Consider the ideal fluid in the tank in the following picture. I would like to understand what is the pressure of the fluid in the point a. under the condition of steady flow ($A_1 \gg A_2$). The point a. is located immediately before the start of the hole, so it is still contained in the tank.
My guess: In such problems, where the fluid in the tank is considered to not move at all, I can treat the tank as a static fluid, and the fluid in the tube as a fluid in motion. That means that the pressure in $a.$ is $P_a=P_1+\rho g h$, while the pressure in $b.$, from Bernoulli and continuity equation, is $P_b=P_2$, since $v_b=v_2$ and $h_b=h_2$.
Of course there are very big approximations here, but is this the correct way to think about the problem in the limits of steady flow?
The other option would be that the velocity in $a.$ is equal to $v_b$, but in that case it would be $P_a=P_b=P_2$, from Bernoulli equation, which is even more strange.

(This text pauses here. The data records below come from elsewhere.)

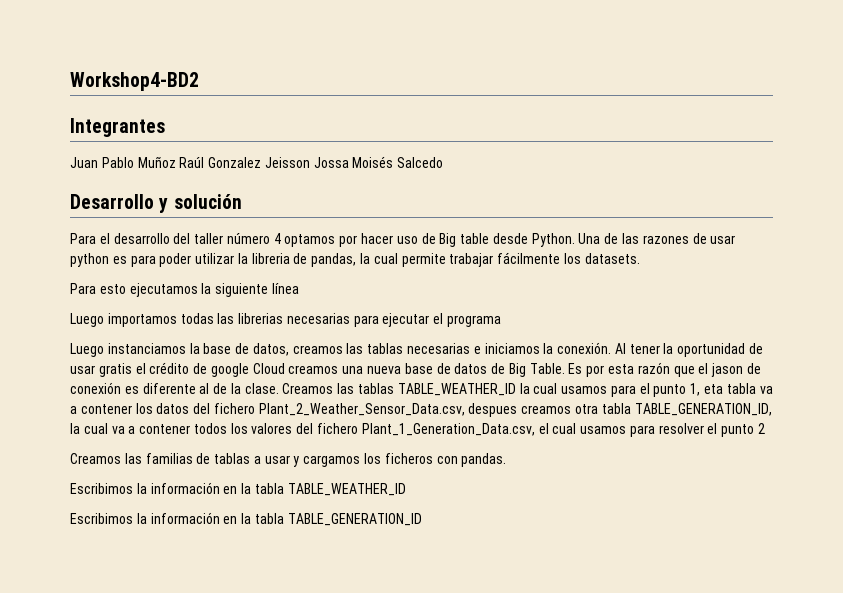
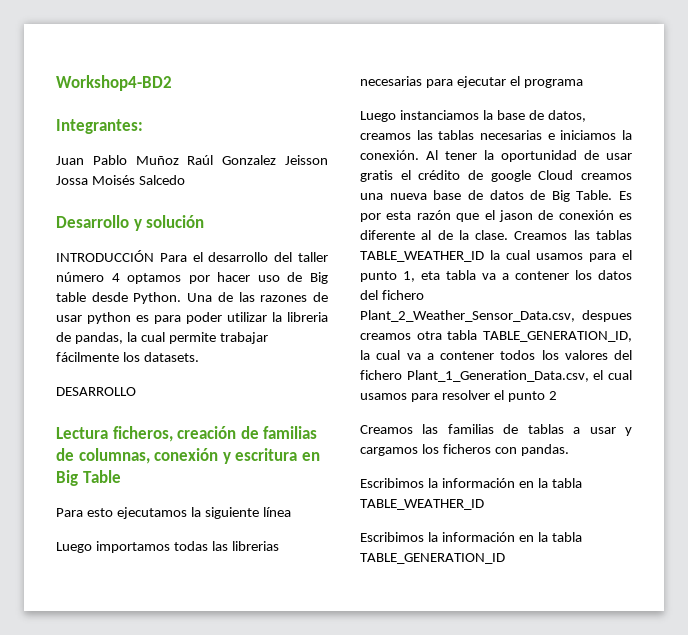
- Integrantes
+ Integrantes:
- Para el desarrollo del taller número 4 optamos por hacer uso de Big table desde Python.
+ INTRODUCCIÓN Para el desarrollo del taller número 4 optamos por hacer uso de Big table desde Python.
+ DESARROLLO
+ Lectura ficheros, creación de familias de columnas, conexión y escritura en Big Table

If I meet the same problem with a fluid which is not ideal, still incompressible but with viscosity $\eta \neq 0$, would anything change? Would the consideration $P_a=\rho g h +P_1$ still be valid?
Best Answer
In your approximation there is a velocity discontinuity where the pipe joins the container. Assuming that is a good approximation then you are correct and $P_a=P_b+\rho v^2/2$. In real life though, the pressure will change smoothly because the closer you get to the pipe, the larger the effect of the motion of the water inside the tank.